Nothing other than the lines from the one containing "C_AREA, 09:49: none -> 100" through the last line of the data below should be output, each reproduced exactly.

* **Exercise data**:
━━━━

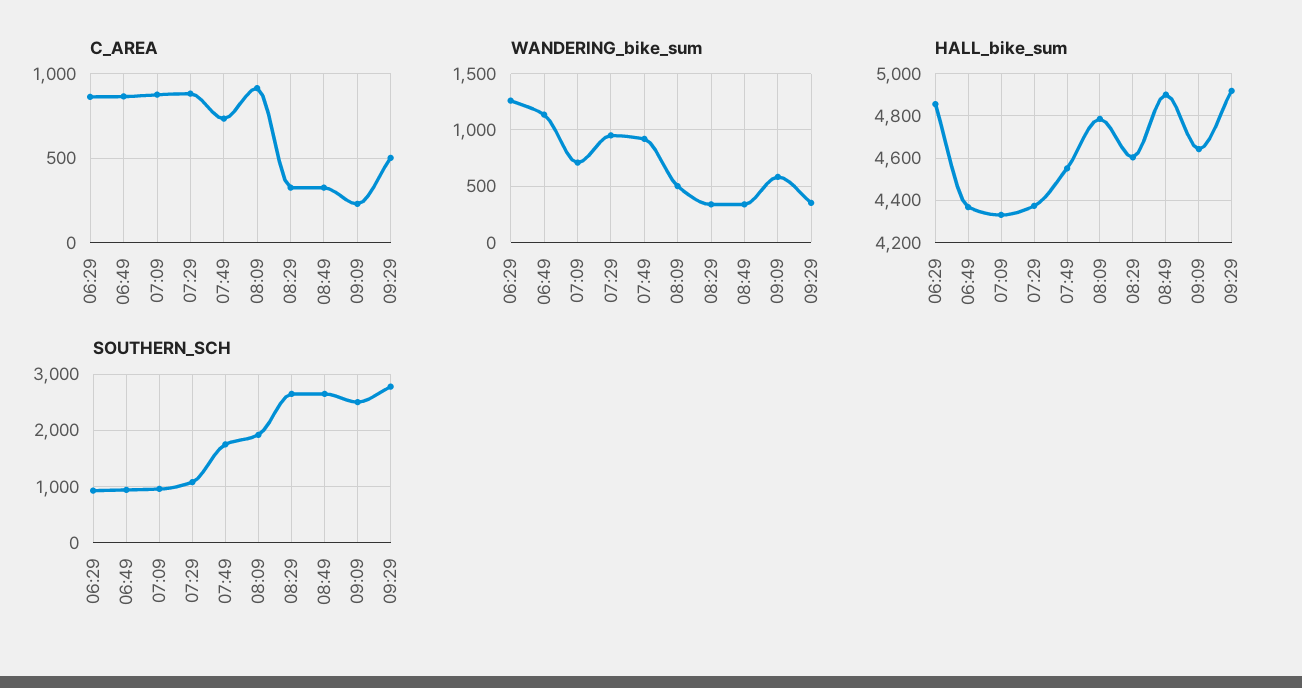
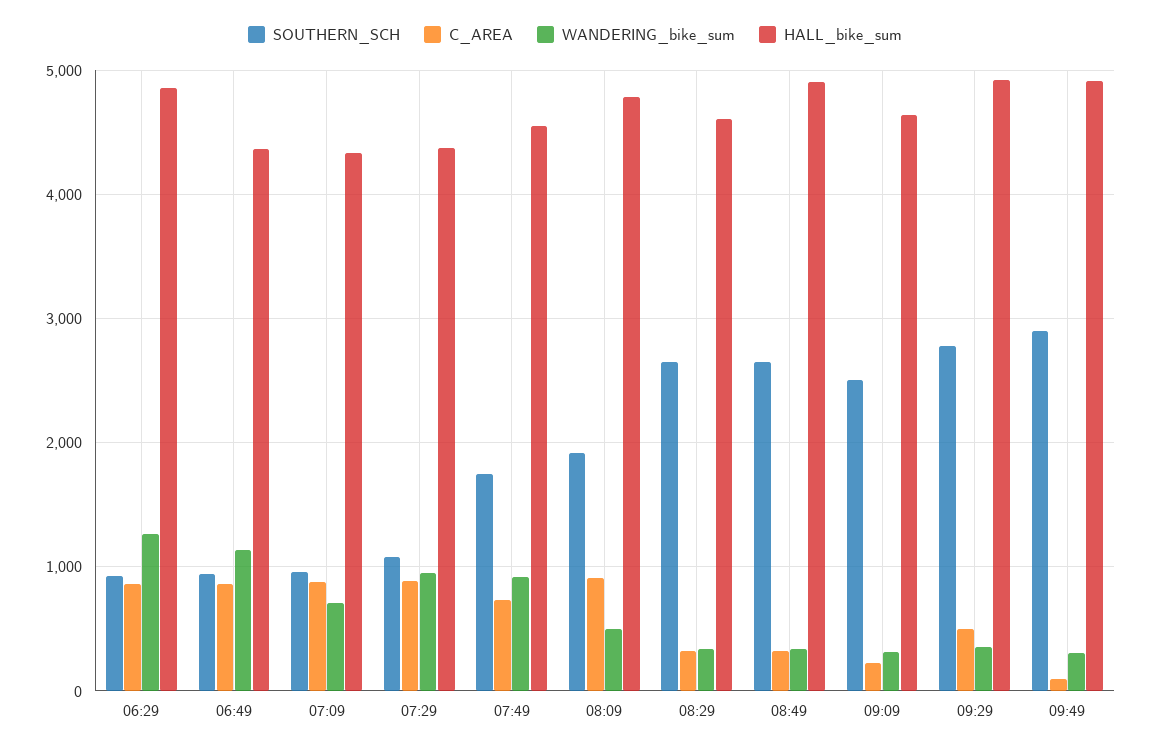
WANDERING_bike_sum, 09:09: 600 -> 300
SOUTHERN_SCH, 09:49: none -> 2900
C_AREA, 09:49: none -> 100
WANDERING_bike_sum, 09:49: none -> 300
HALL_bike_sum, 09:49: none -> 4900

━━━━

* **Answer to the problem**:
C_AREA, 09:49: none -> 100
WANDERING_bike_sum, 09:49: none -> 300
HALL_bike_sum, 09:49: none -> 4900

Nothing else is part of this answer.